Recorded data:
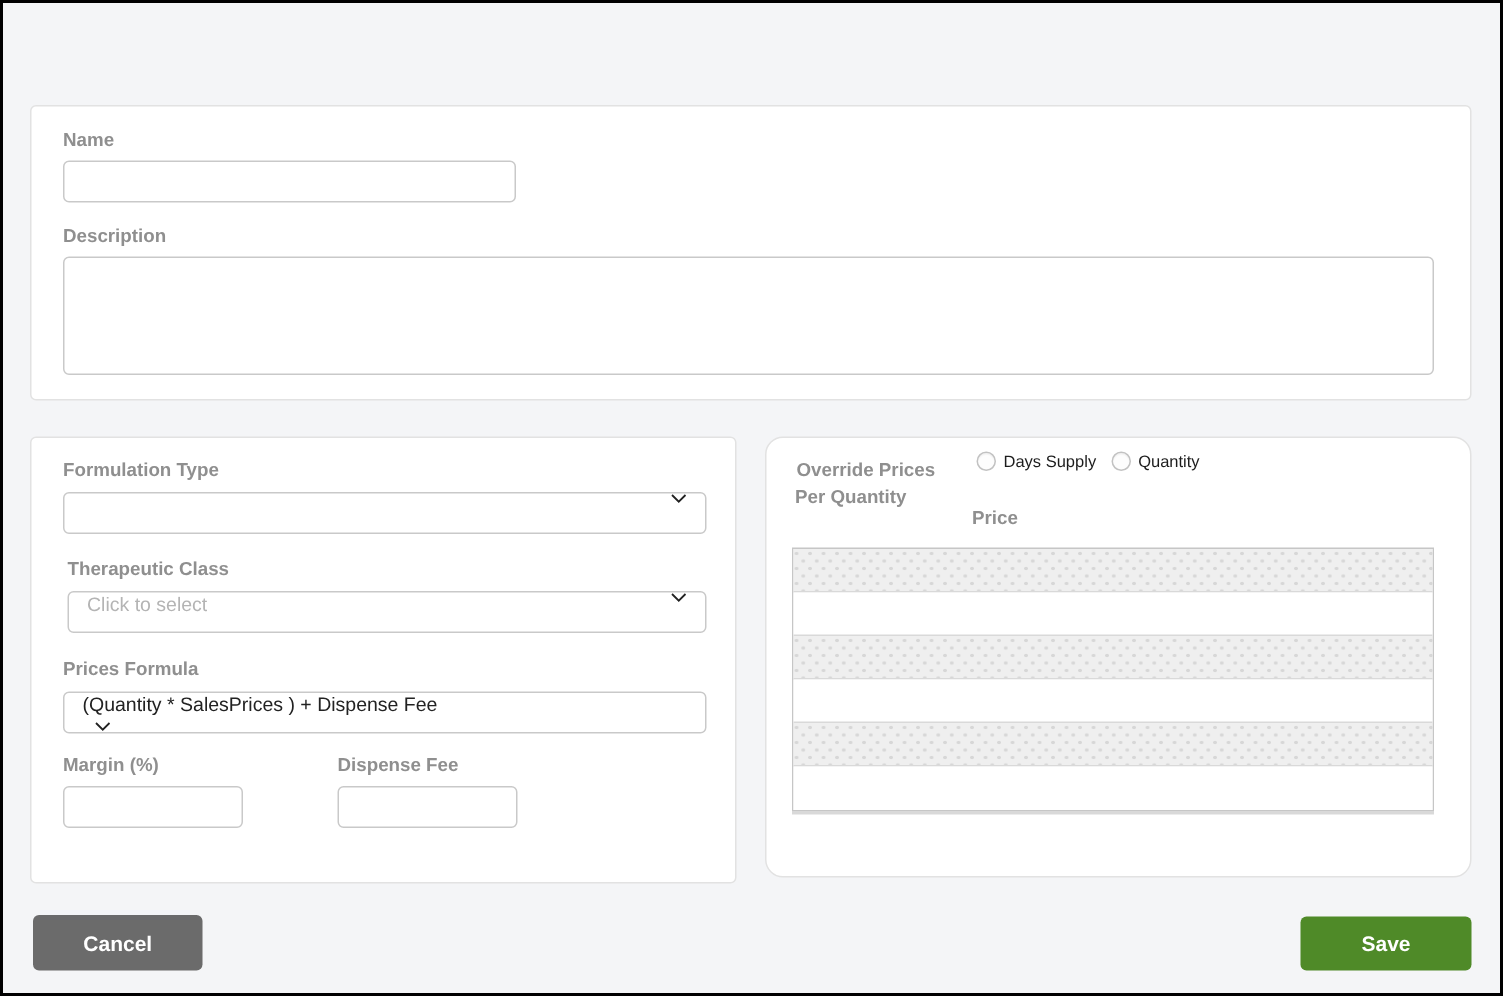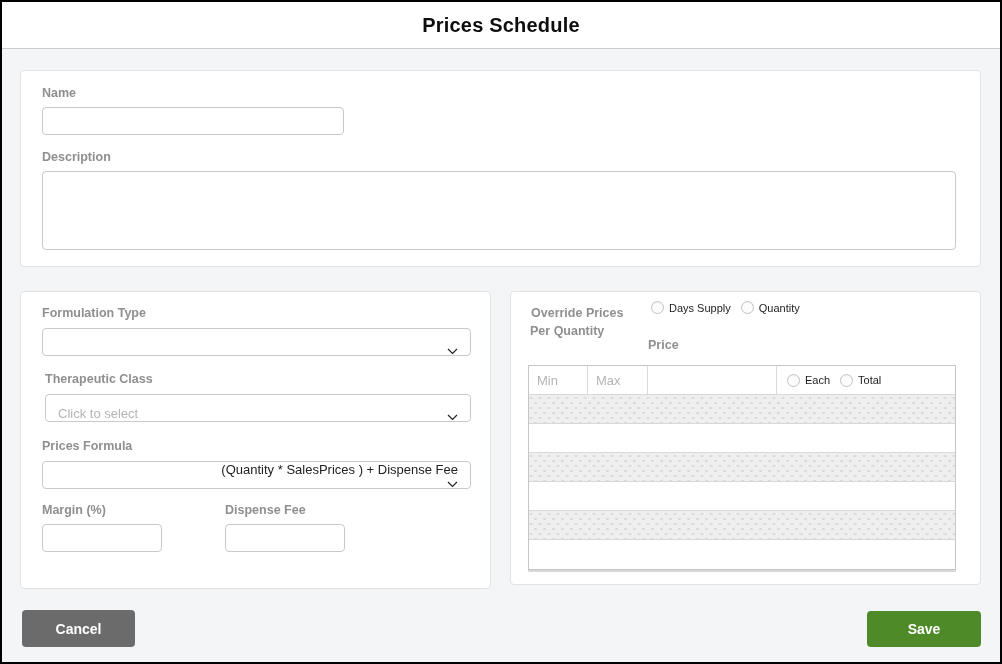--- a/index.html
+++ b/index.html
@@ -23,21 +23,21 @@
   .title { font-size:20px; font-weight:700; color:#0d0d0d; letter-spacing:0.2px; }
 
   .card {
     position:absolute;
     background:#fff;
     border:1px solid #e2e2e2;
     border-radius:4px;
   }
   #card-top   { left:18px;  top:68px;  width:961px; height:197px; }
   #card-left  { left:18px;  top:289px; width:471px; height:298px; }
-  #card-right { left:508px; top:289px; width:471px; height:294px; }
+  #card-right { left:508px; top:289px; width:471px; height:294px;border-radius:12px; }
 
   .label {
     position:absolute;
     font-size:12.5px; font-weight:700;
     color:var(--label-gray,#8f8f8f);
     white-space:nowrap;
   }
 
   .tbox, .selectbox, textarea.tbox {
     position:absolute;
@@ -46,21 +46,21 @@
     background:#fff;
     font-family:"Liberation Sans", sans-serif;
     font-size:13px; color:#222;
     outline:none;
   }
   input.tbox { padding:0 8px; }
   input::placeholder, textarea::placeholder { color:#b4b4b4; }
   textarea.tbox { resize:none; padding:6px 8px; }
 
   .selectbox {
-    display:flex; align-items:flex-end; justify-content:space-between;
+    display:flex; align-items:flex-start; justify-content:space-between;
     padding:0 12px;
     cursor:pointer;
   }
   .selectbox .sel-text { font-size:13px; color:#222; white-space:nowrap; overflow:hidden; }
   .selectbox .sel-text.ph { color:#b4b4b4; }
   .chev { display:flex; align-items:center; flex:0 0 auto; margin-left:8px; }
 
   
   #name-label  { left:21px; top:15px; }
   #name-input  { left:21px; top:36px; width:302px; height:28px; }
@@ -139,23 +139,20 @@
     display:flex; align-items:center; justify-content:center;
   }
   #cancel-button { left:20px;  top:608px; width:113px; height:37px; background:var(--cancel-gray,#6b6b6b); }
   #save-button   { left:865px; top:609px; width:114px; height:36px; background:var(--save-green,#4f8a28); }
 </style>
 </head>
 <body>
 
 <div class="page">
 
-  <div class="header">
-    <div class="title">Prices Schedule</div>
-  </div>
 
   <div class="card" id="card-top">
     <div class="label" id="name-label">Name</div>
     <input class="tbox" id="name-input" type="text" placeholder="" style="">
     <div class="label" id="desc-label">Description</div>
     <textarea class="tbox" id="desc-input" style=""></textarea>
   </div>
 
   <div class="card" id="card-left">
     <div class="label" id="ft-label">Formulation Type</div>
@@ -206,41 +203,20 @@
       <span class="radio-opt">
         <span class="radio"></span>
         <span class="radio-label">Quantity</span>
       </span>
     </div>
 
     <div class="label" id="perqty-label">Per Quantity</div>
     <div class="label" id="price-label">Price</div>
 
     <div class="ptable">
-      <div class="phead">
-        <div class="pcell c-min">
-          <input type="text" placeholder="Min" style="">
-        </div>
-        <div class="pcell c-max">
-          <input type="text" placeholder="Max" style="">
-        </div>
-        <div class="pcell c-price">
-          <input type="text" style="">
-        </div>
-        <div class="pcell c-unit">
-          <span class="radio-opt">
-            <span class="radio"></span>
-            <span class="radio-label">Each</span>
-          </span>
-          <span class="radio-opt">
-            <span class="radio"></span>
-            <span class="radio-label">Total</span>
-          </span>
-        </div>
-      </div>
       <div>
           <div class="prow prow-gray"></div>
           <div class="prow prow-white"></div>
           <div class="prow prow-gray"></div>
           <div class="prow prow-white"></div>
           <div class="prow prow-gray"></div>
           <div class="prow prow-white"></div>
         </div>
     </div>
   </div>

---

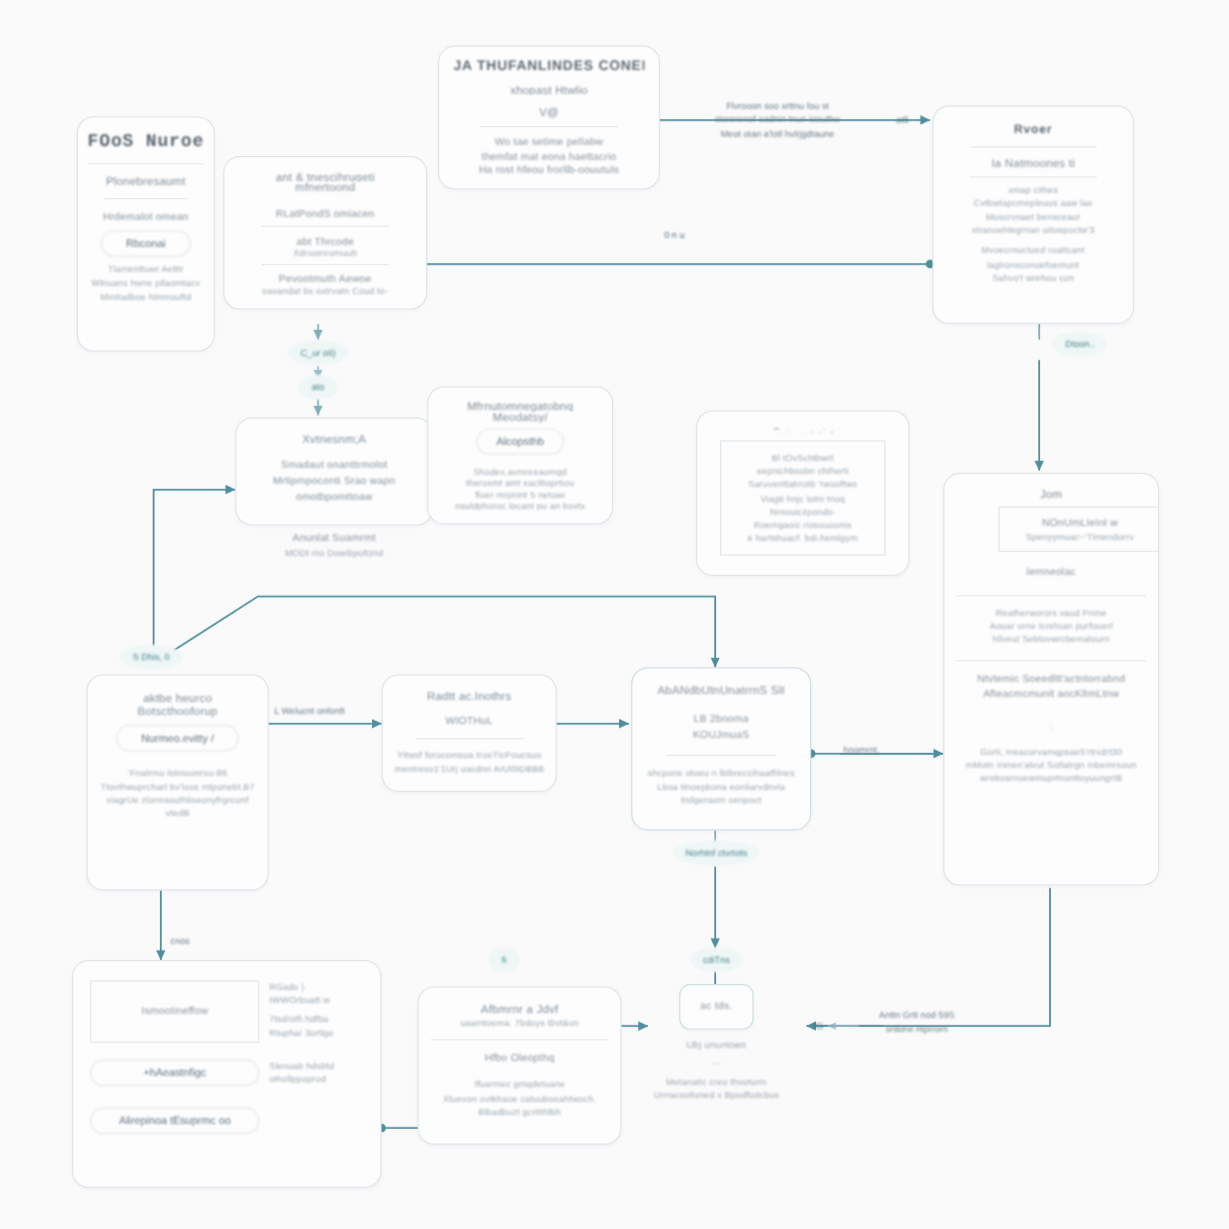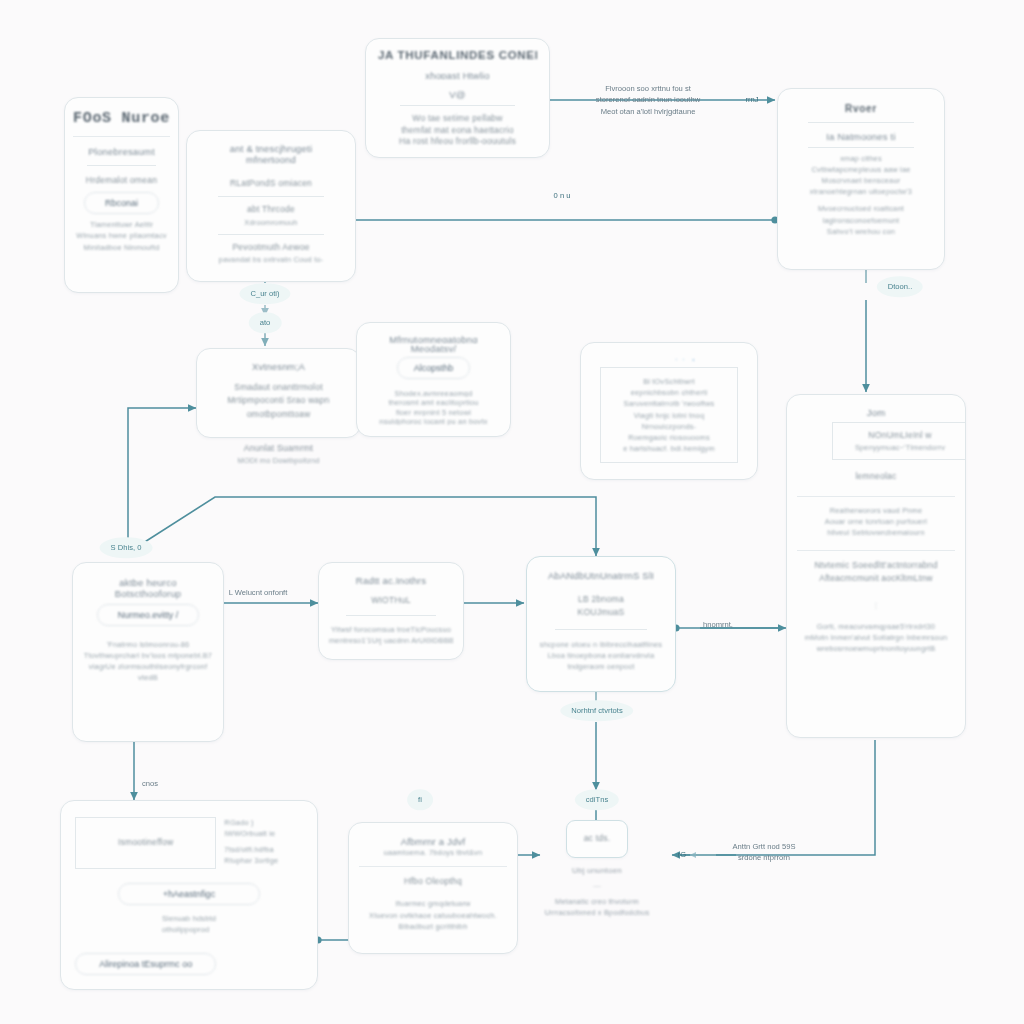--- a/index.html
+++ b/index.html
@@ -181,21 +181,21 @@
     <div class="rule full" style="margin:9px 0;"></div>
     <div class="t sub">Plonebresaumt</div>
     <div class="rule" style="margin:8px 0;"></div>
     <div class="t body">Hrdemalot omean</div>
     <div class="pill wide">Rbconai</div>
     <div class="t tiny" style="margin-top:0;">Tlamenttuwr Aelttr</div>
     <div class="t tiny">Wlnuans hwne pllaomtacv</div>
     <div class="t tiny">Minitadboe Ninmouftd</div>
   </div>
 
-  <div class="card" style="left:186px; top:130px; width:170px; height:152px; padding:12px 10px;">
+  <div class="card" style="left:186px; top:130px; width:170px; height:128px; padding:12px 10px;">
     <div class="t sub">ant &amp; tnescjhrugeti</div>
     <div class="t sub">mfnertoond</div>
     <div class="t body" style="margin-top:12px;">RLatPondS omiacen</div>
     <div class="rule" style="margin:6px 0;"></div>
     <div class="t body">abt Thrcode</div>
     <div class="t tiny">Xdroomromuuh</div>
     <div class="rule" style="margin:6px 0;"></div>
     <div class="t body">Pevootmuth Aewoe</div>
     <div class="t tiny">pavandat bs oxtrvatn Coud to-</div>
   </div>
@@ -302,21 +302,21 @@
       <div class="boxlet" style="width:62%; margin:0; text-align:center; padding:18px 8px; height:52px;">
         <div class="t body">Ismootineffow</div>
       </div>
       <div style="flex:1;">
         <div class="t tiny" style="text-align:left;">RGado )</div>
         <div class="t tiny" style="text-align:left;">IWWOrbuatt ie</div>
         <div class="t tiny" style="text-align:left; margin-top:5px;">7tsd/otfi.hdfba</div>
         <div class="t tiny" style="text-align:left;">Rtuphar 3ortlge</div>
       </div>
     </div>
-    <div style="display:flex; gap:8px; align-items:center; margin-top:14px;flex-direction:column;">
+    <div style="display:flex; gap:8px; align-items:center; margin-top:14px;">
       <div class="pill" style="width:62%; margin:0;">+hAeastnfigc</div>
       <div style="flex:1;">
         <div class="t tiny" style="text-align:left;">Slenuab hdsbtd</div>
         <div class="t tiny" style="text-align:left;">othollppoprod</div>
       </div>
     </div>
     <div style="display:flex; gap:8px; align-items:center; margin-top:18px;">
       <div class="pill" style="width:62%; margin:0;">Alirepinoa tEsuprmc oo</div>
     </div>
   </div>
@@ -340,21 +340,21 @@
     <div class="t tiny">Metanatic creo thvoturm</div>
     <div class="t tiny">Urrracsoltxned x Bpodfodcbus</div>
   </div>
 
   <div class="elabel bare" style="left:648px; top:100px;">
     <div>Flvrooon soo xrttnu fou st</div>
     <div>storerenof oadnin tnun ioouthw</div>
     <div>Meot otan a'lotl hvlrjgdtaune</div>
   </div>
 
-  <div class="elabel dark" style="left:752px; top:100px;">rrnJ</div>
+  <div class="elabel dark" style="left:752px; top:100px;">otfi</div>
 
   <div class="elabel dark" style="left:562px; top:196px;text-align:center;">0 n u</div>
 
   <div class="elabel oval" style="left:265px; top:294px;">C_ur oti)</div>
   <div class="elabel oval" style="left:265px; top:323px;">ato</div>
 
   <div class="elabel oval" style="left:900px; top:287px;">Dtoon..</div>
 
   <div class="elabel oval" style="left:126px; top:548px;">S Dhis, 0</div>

TASK REQUIREMENTS: The lines to copy are those in the records above containing the word "span".

EXERCISE OUTPUT:
       <span class="radio-opt">
         <span class="radio"></span>
         <span class="radio-label">Quantity</span>
       </span>
-          <span class="radio-opt">
-            <span class="radio"></span>
-            <span class="radio-label">Each</span>
-          </span>
-          <span class="radio-opt">
-            <span class="radio"></span>
-            <span class="radio-label">Total</span>
-          </span>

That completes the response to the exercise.